=== Extracted records ===
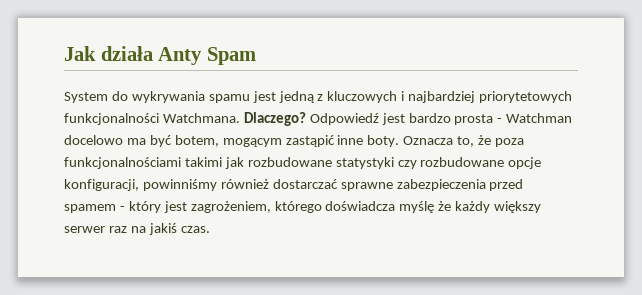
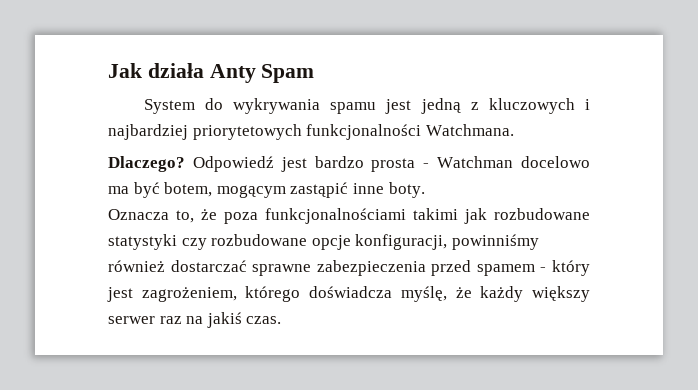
- System do wykrywania spamu jest jedną z kluczowych i najbardziej priorytetowych funkcjonalności Watchmana. Dlaczego?
+ System do wykrywania spamu jest jedną z kluczowych i najbardziej priorytetowych funkcjonalności Watchmana.
+ Dlaczego?
- Odpowiedź jest bardzo prosta - Watchman docelowo ma być botem, mogącym zastąpić inne boty. Oznacza to, że poza funkcjonalnościami takimi jak rozbudowane statystyki czy rozbudowane opcje konfiguracji, powinniśmy również dostarczać sprawne zabezpieczenia przed spamem - który jest zagrożeniem, którego doświadcza myślę że każdy większy serwer raz na jakiś czas.
+ Odpowiedź jest bardzo prosta - Watchman docelowo ma być botem, mogącym zastąpić inne boty.
+ Oznacza to, że poza funkcjonalnościami takimi jak rozbudowane statystyki czy rozbudowane opcje konfiguracji, powinniśmy również dostarczać sprawne zabezpieczenia przed spamem - który jest zagrożeniem, którego doświadcza myślę, że każdy większy serwer raz na jakiś czas.

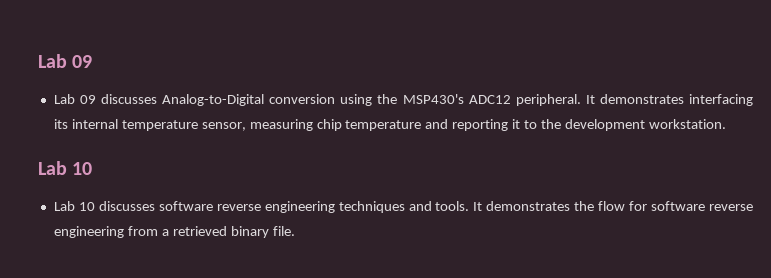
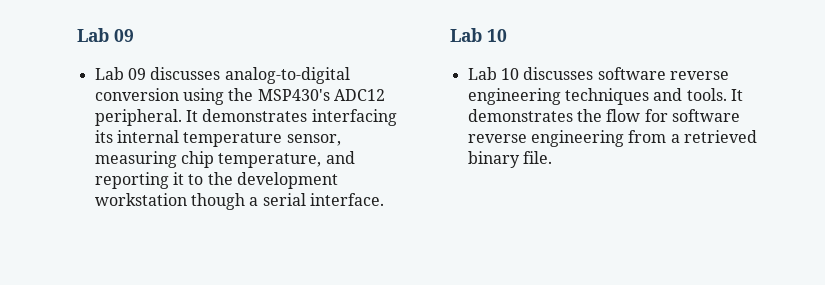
- Lab 09 discusses Analog-to-Digital conversion using the MSP430's ADC12 peripheral.
+ Lab 09 discusses analog-to-digital conversion using the MSP430's ADC12 peripheral.
- It demonstrates interfacing its internal temperature sensor, measuring chip temperature and reporting it to the development workstation.
+ It demonstrates interfacing its internal temperature sensor, measuring chip temperature, and reporting it to the development workstation though a serial interface.

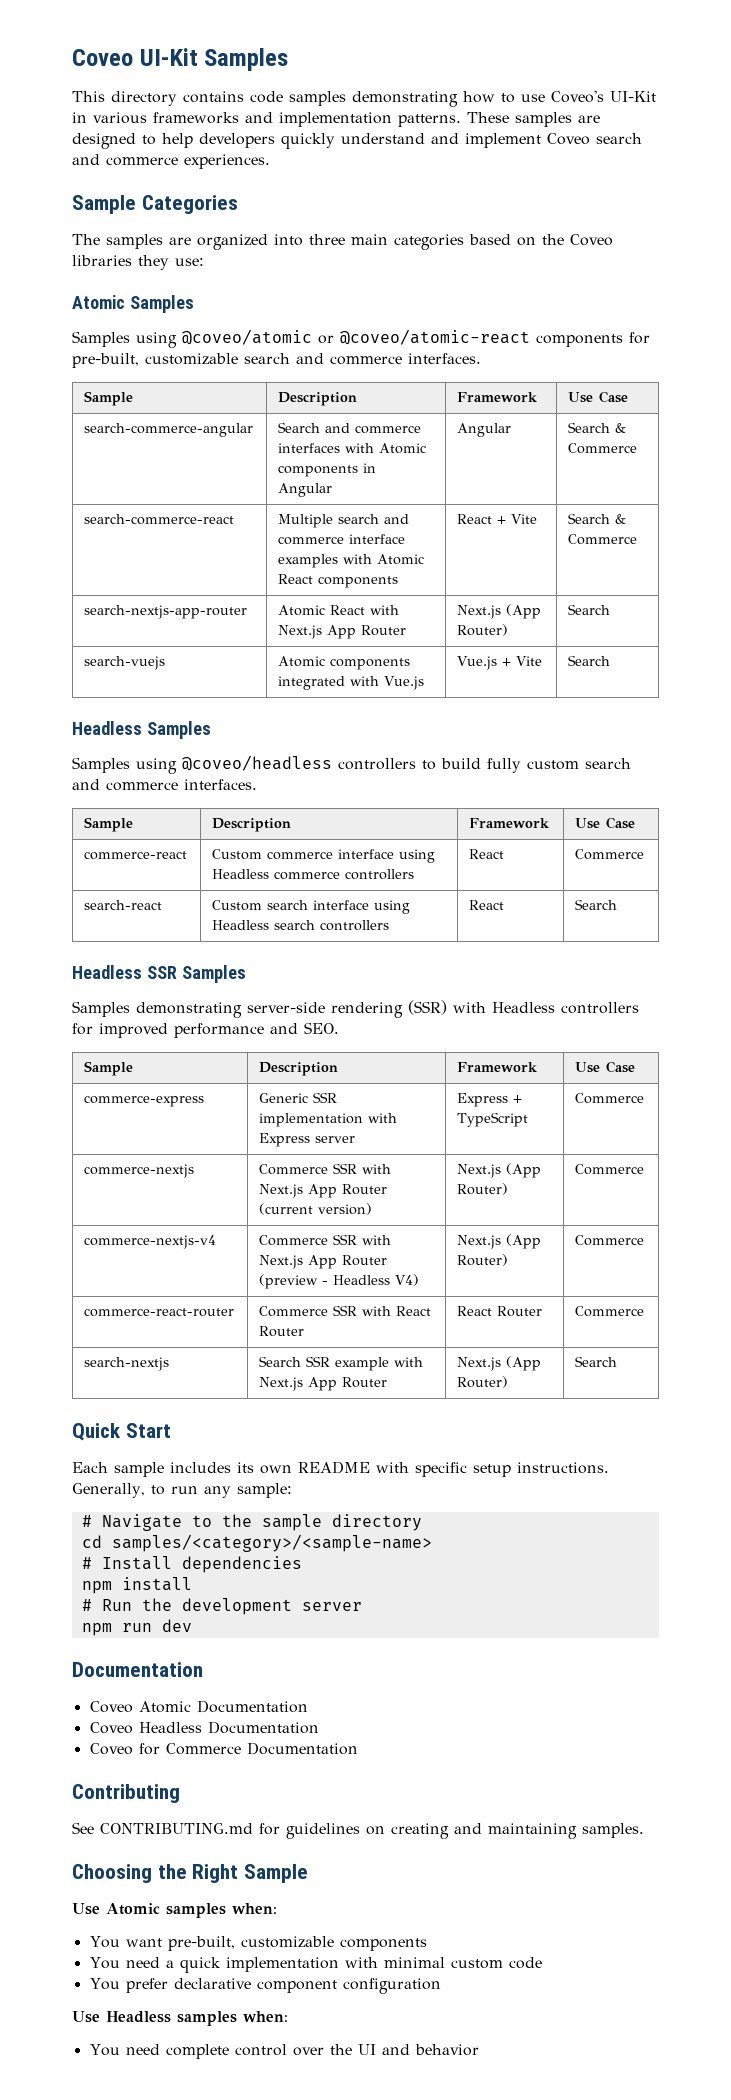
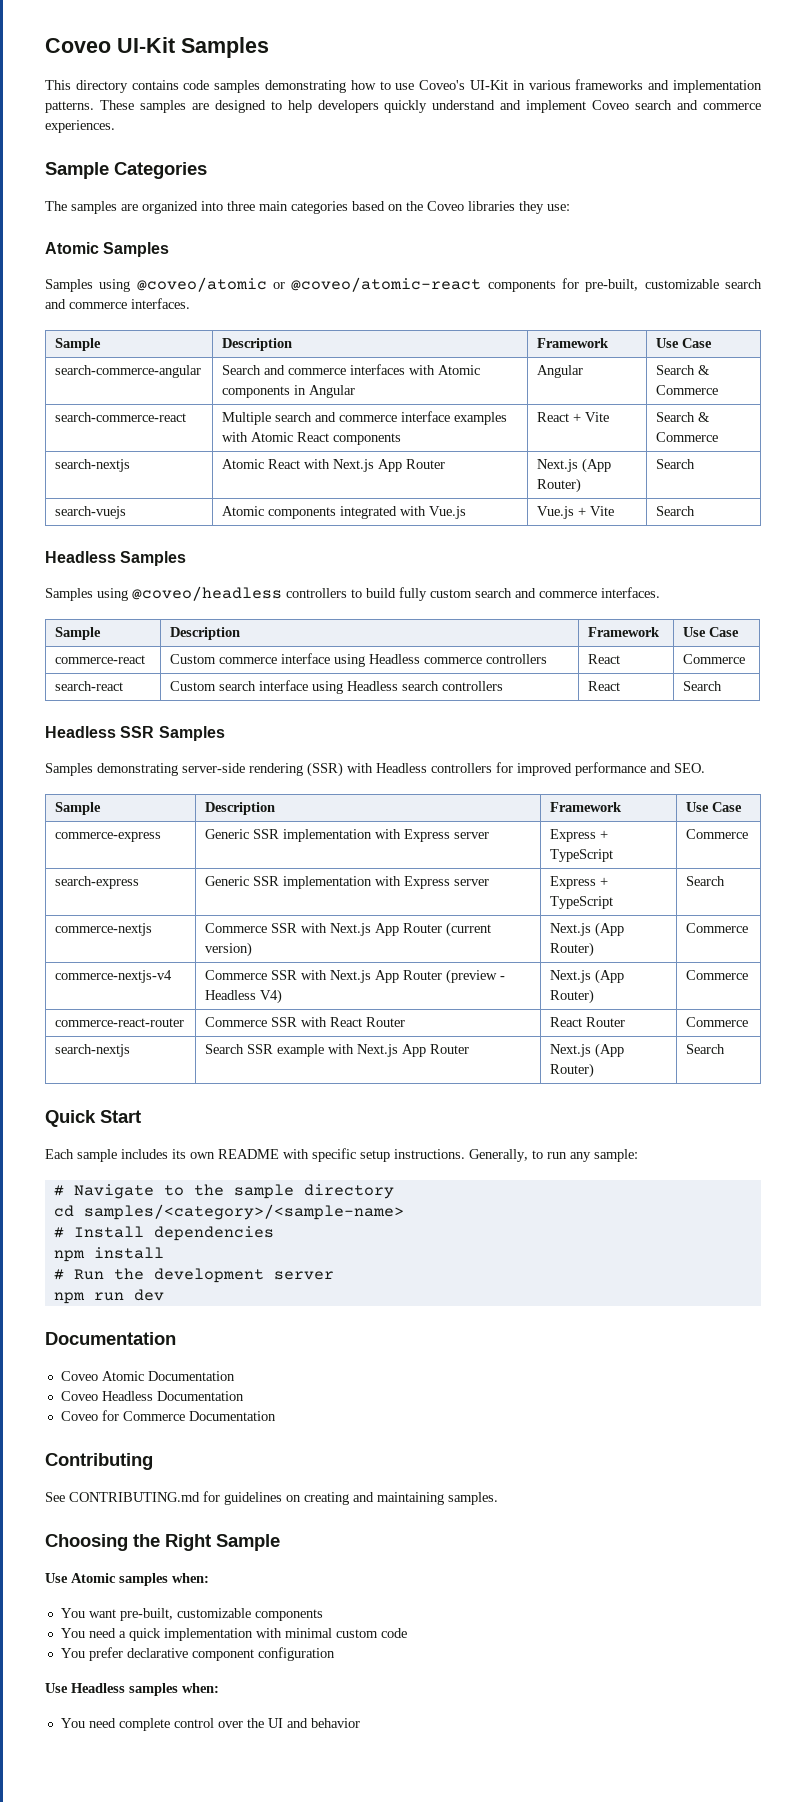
- search-nextjs-app-router | Atomic React with Next.js App Router | Next.js (App Router) | Search
+ search-nextjs | Atomic React with Next.js App Router | Next.js (App Router) | Search
+ search-express | Generic SSR implementation with Express server | Express + TypeScript | Search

=== The task ===
The data must come back word for word, with every picture removed.

=== Response to the exercise ===
- System do wykrywania spamu jest jedną z kluczowych i najbardziej priorytetowych funkcjonalności Watchmana. Dlaczego?
+ System do wykrywania spamu jest jedną z kluczowych i najbardziej priorytetowych funkcjonalności Watchmana.
+ Dlaczego?
- Odpowiedź jest bardzo prosta - Watchman docelowo ma być botem, mogącym zastąpić inne boty. Oznacza to, że poza funkcjonalnościami takimi jak rozbudowane statystyki czy rozbudowane opcje konfiguracji, powinniśmy również dostarczać sprawne zabezpieczenia przed spamem - który jest zagrożeniem, którego doświadcza myślę że każdy większy serwer raz na jakiś czas.
+ Odpowiedź jest bardzo prosta - Watchman docelowo ma być botem, mogącym zastąpić inne boty.
+ Oznacza to, że poza funkcjonalnościami takimi jak rozbudowane statystyki czy rozbudowane opcje konfiguracji, powinniśmy również dostarczać sprawne zabezpieczenia przed spamem - który jest zagrożeniem, którego doświadcza myślę, że każdy większy serwer raz na jakiś czas.

- Lab 09 discusses Analog-to-Digital conversion using the MSP430's ADC12 peripheral.
+ Lab 09 discusses analog-to-digital conversion using the MSP430's ADC12 peripheral.
- It demonstrates interfacing its internal temperature sensor, measuring chip temperature and reporting it to the development workstation.
+ It demonstrates interfacing its internal temperature sensor, measuring chip temperature, and reporting it to the development workstation though a serial interface.

- search-nextjs-app-router | Atomic React with Next.js App Router | Next.js (App Router) | Search
+ search-nextjs | Atomic React with Next.js App Router | Next.js (App Router) | Search
+ search-express | Generic SSR implementation with Express server | Express + TypeScript | Search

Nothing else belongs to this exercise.